INSTRUCTIONS TO FOLLOW — Throughout the entries below, report every line where "none" is found.

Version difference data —
- Opening Delimiter -

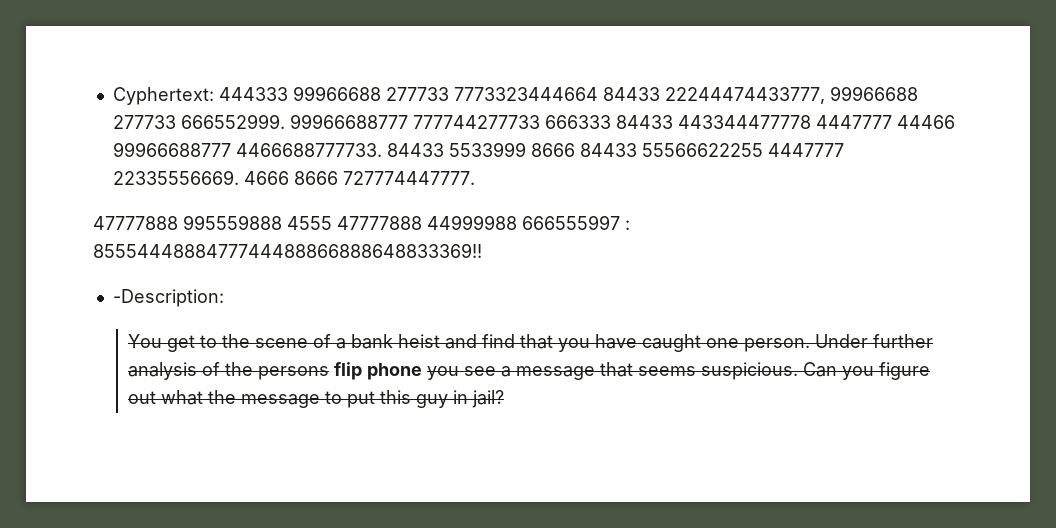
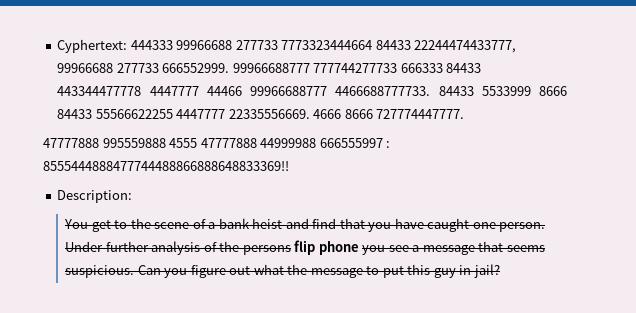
[112,289,224,307] -Description: -> [57,190,133,203] Description:

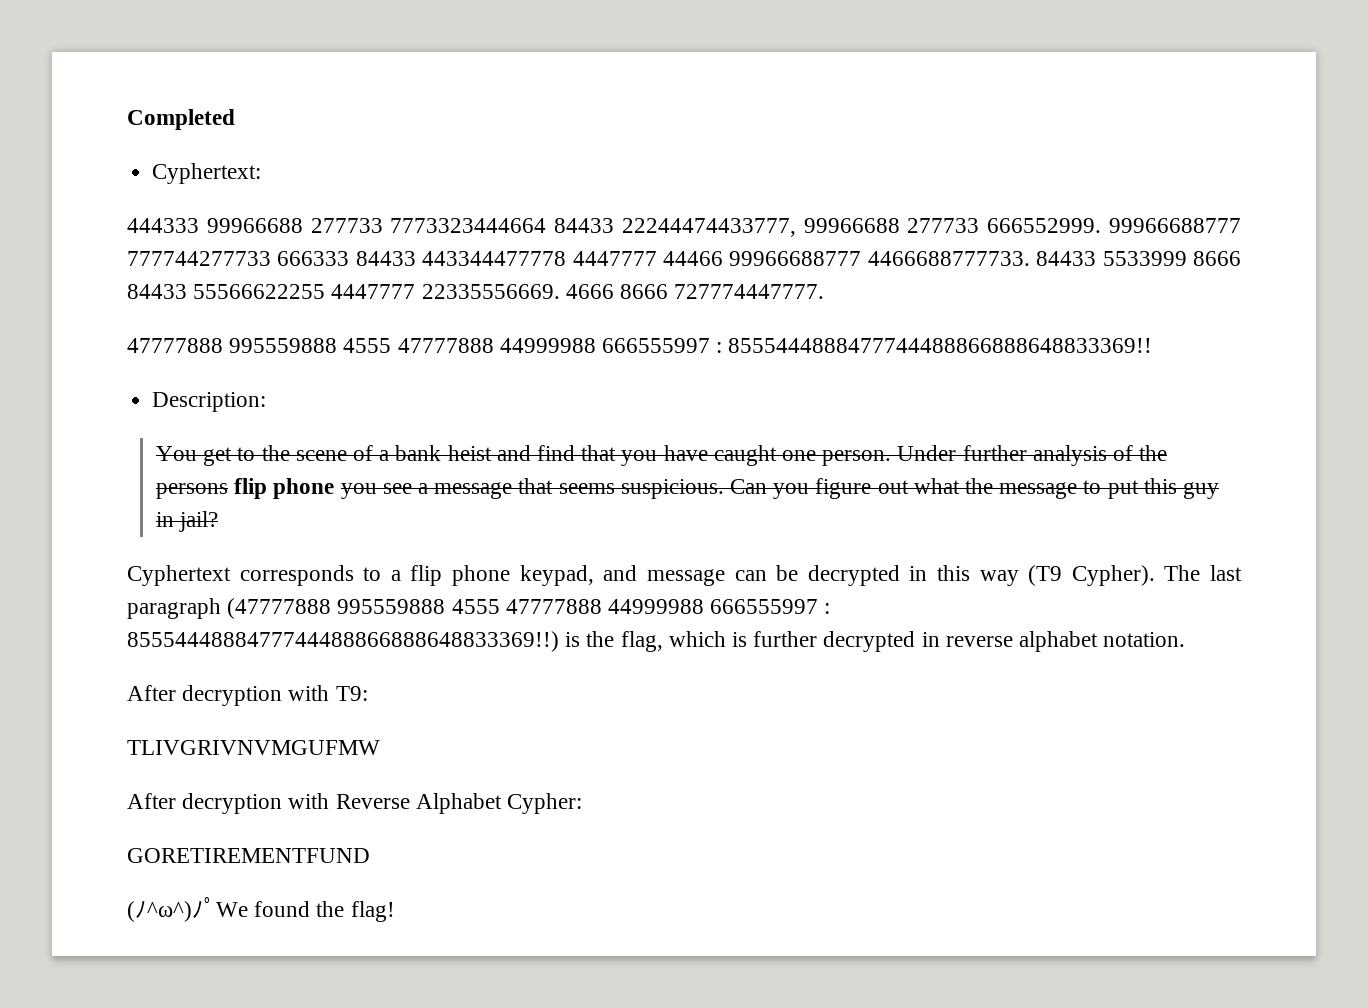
(57, 46) none -> [127,109,235,130] Completed //
(128, 46) none -> (262, 173) //
(500, 271) none -> [127,565,1242,586] [127,598,831,619] [127,631,1186,652] [127,685,368,706] [127,740,380,755] [127,793,583,814] [127,848,370,863] [127,897,395,922] // Cyphertext corresponds to a flip phone keypad, and message can be decrypted in this way (T9 Cypher). The last paragraph (47777888 995559888 4555 47777888 44999988 666555997 : 8555444888477744488866888648833369!!) is the flag, which is further decrypted in reverse alphabet notation. // After decryption with T9: // TLIVGRIVNVMGUFMW // After decryption with Reverse Alphabet Cypher: // GORETIREMENTFUND // (ﾉ^ω^)ﾉﾟWe found the flag!

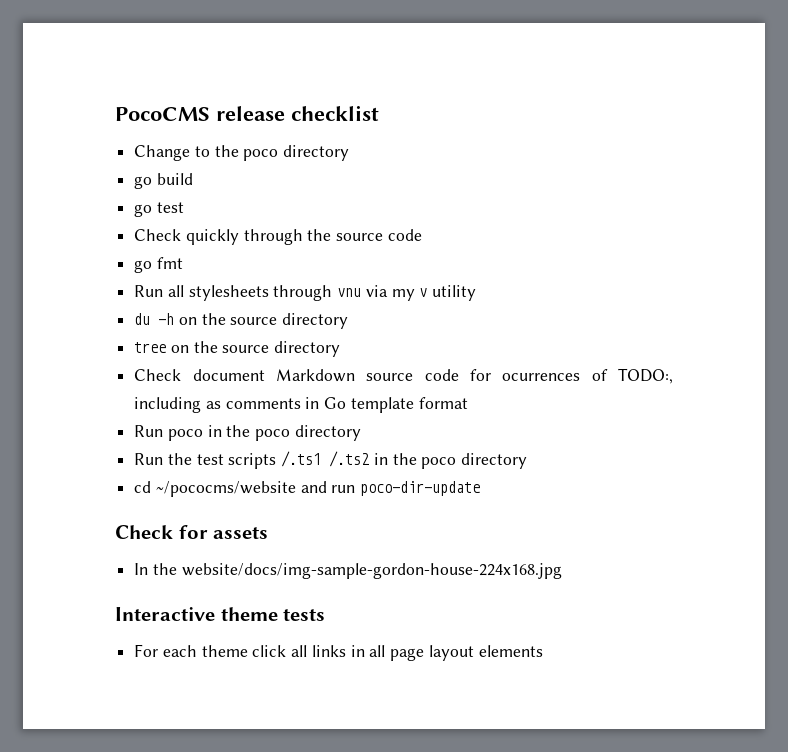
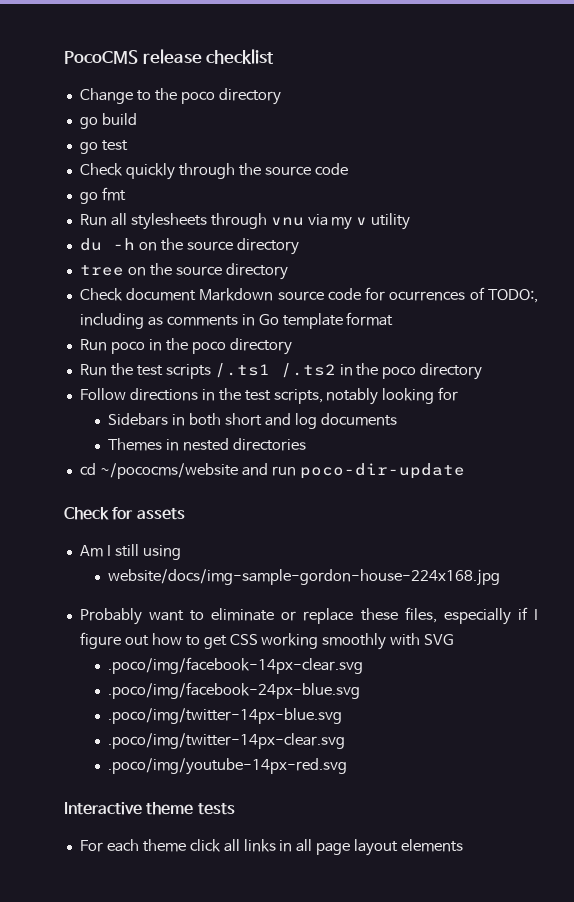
(528, 461) none -> [79,387,459,405] [108,413,397,429] [108,438,306,451] // Follow directions in the test scripts, notably looking for // Sidebars in both short and log documents // Themes in nested directories
[134,563,562,579] In the website/docs/img-sample-gordon-house-224x168.jpg -> [79,544,181,560] [108,569,501,586] [79,607,539,625] [79,632,455,650] [108,657,364,674] [108,682,361,699] [108,708,343,724] [108,733,346,749] [108,758,348,775] Am I still using // website/docs/img-sample-gordon-house-224x168.jpg // Probably want to eliminate or replace these files, especially if I figure out how to get CSS working smoothly with SVG // .poco/img/facebook-14px-clear.svg // .poco/img/facebook-24px-blue.svg // .poco/img/twitter-14px-blue.svg // .poco/img/twitter-14px-clear.svg // .poco/img/youtube-14px-red.svg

- Closing Delimiter -

TASK ANSWER —
(57, 46) none -> [127,109,235,130] Completed //
(128, 46) none -> (262, 173) //
(500, 271) none -> [127,565,1242,586] [127,598,831,619] [127,631,1186,652] [127,685,368,706] [127,740,380,755] [127,793,583,814] [127,848,370,863] [127,897,395,922] // Cyphertext corresponds to a flip phone keypad, and message can be decrypted in this way (T9 Cypher). The last paragraph (47777888 995559888 4555 47777888 44999988 666555997 : 8555444888477744488866888648833369!!) is the flag, which is further decrypted in reverse alphabet notation. // After decryption with T9: // TLIVGRIVNVMGUFMW // After decryption with Reverse Alphabet Cypher: // GORETIREMENTFUND // (ﾉ^ω^)ﾉﾟWe found the flag!
(528, 461) none -> [79,387,459,405] [108,413,397,429] [108,438,306,451] // Follow directions in the test scripts, notably looking for // Sidebars in both short and log documents // Themes in nested directories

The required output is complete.